Your objective ▸ Print out each record below, unaltered and complete, without its images.

======== Input data ========

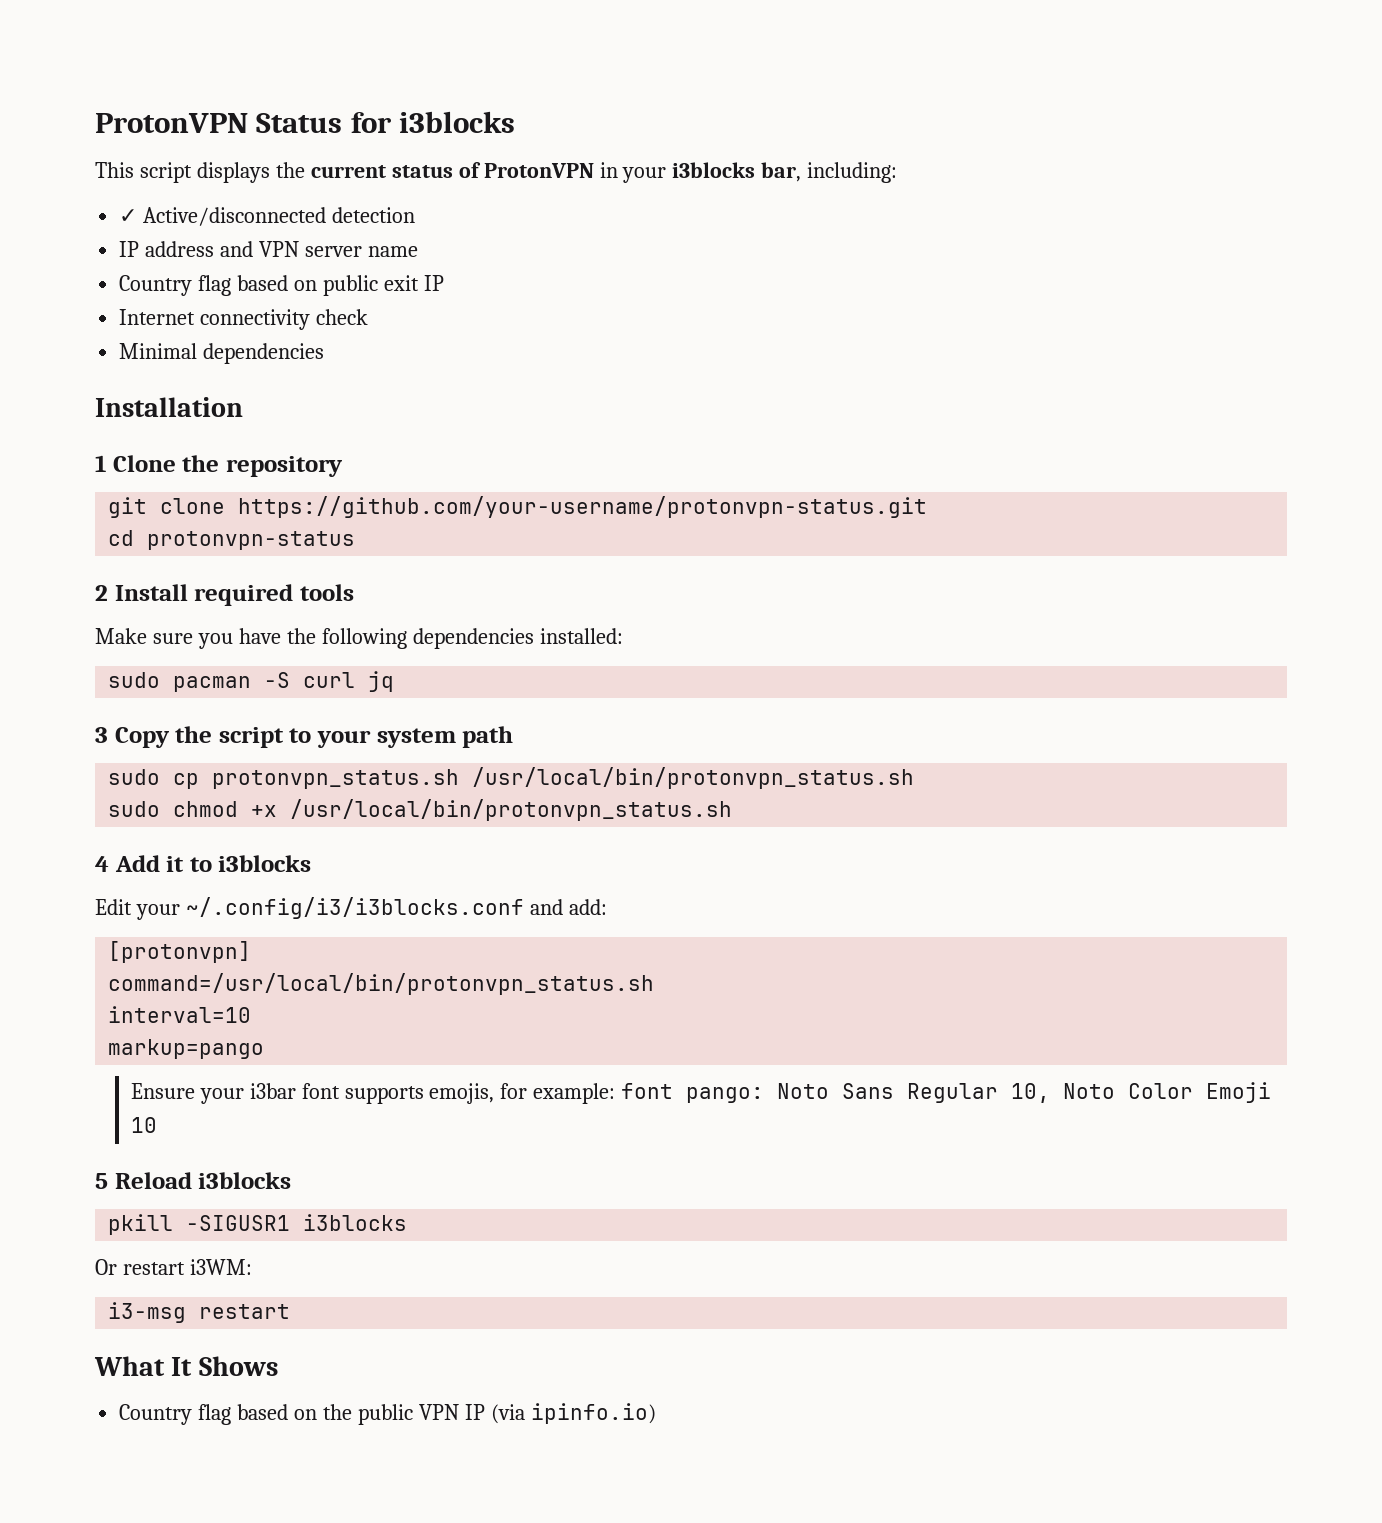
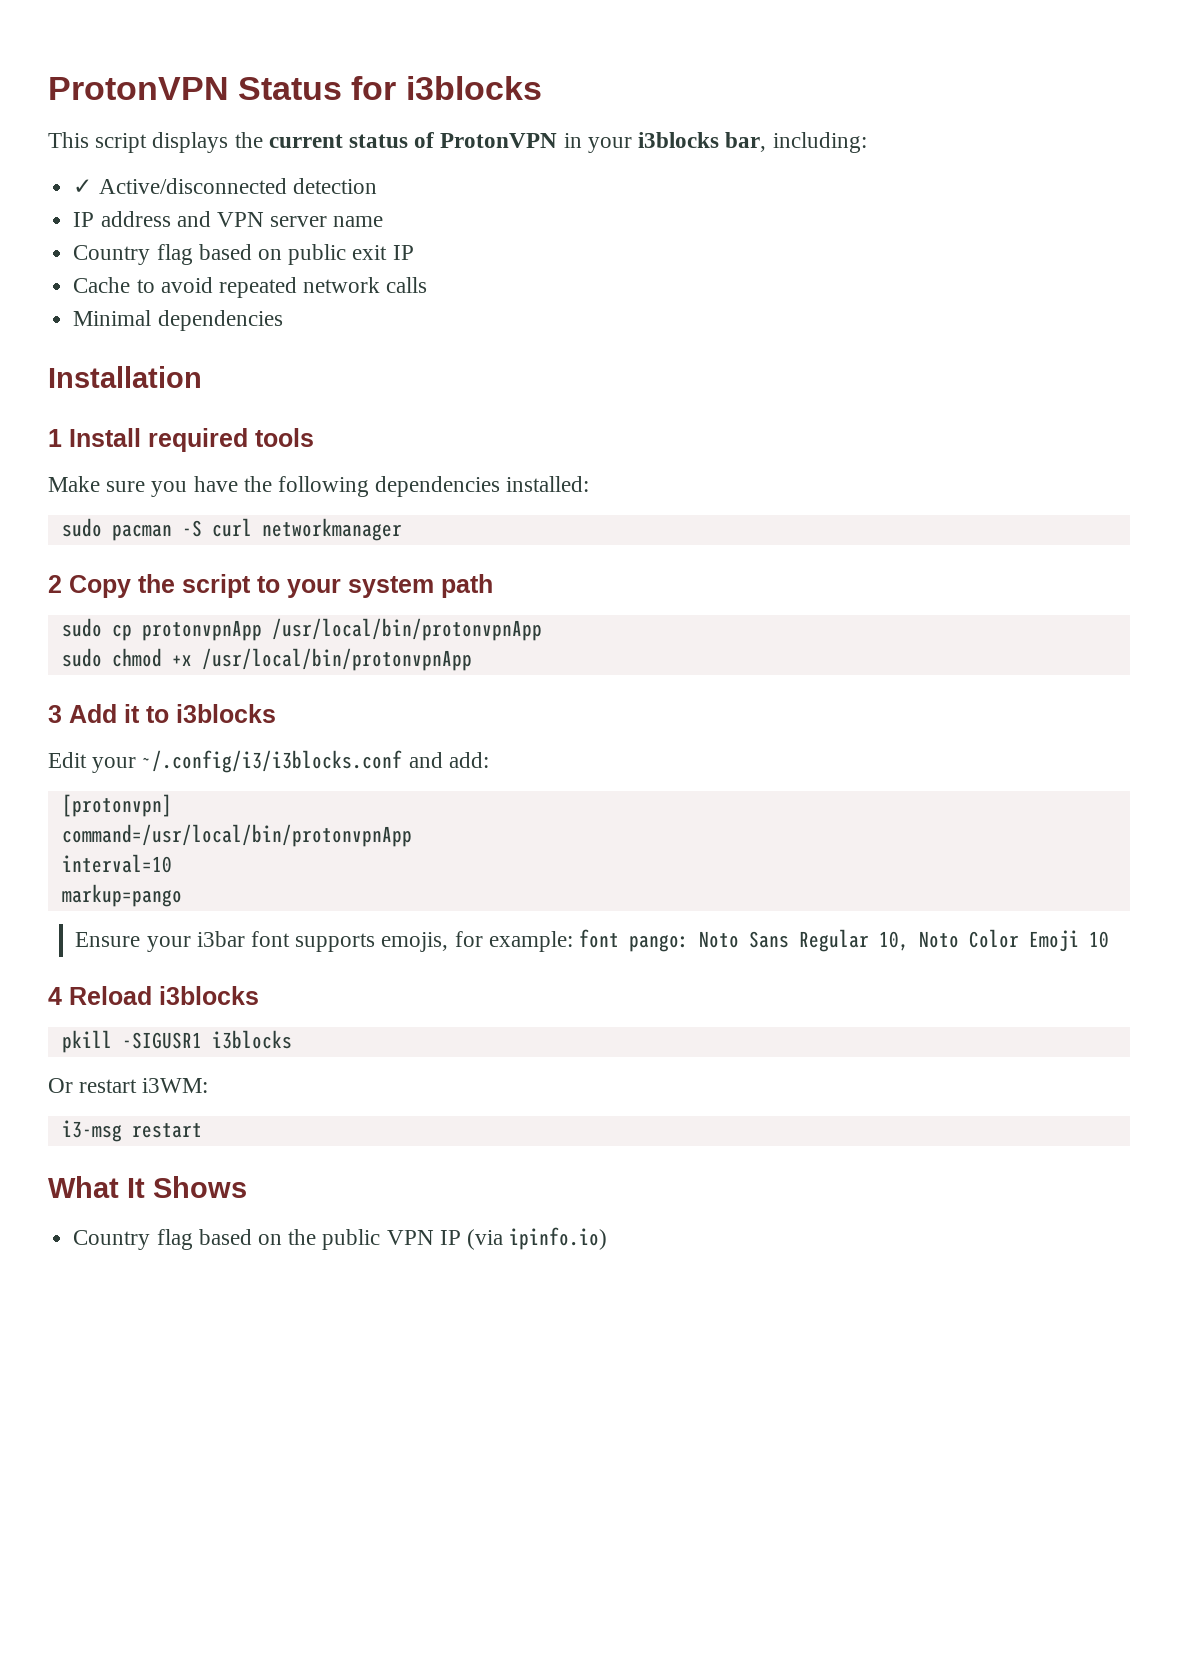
- Internet connectivity check
+ Cache to avoid repeated network calls
  Minimal dependencies
  Installation
- 1 Clone the repository
- git clone https://github.com/your-username/protonvpn-status.git
- cd protonvpn-status
- 2 Install required tools
+ 1 Install required tools
- sudo pacman -S curl jq
- 3 Copy the script to your system path
+ sudo pacman -S curl networkmanager
+ 2 Copy the script to your system path
- sudo cp protonvpn_status.sh /usr/local/bin/protonvpn_status.sh
+ sudo cp protonvpnApp /usr/local/bin/protonvpnApp
- sudo chmod +x /usr/local/bin/protonvpn_status.sh
- 4 Add it to i3blocks
+ sudo chmod +x /usr/local/bin/protonvpnApp
+ 3 Add it to i3blocks
- command=/usr/local/bin/protonvpn_status.sh
+ command=/usr/local/bin/protonvpnApp
- 5 Reload i3blocks
+ 4 Reload i3blocks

========

Response area ▸
- Internet connectivity check
+ Cache to avoid repeated network calls
  Minimal dependencies
  Installation
- 1 Clone the repository
- git clone https://github.com/your-username/protonvpn-status.git
- cd protonvpn-status
- 2 Install required tools
+ 1 Install required tools
- sudo pacman -S curl jq
- 3 Copy the script to your system path
+ sudo pacman -S curl networkmanager
+ 2 Copy the script to your system path
- sudo cp protonvpn_status.sh /usr/local/bin/protonvpn_status.sh
+ sudo cp protonvpnApp /usr/local/bin/protonvpnApp
- sudo chmod +x /usr/local/bin/protonvpn_status.sh
- 4 Add it to i3blocks
+ sudo chmod +x /usr/local/bin/protonvpnApp
+ 3 Add it to i3blocks
- command=/usr/local/bin/protonvpn_status.sh
+ command=/usr/local/bin/protonvpnApp
- 5 Reload i3blocks
+ 4 Reload i3blocks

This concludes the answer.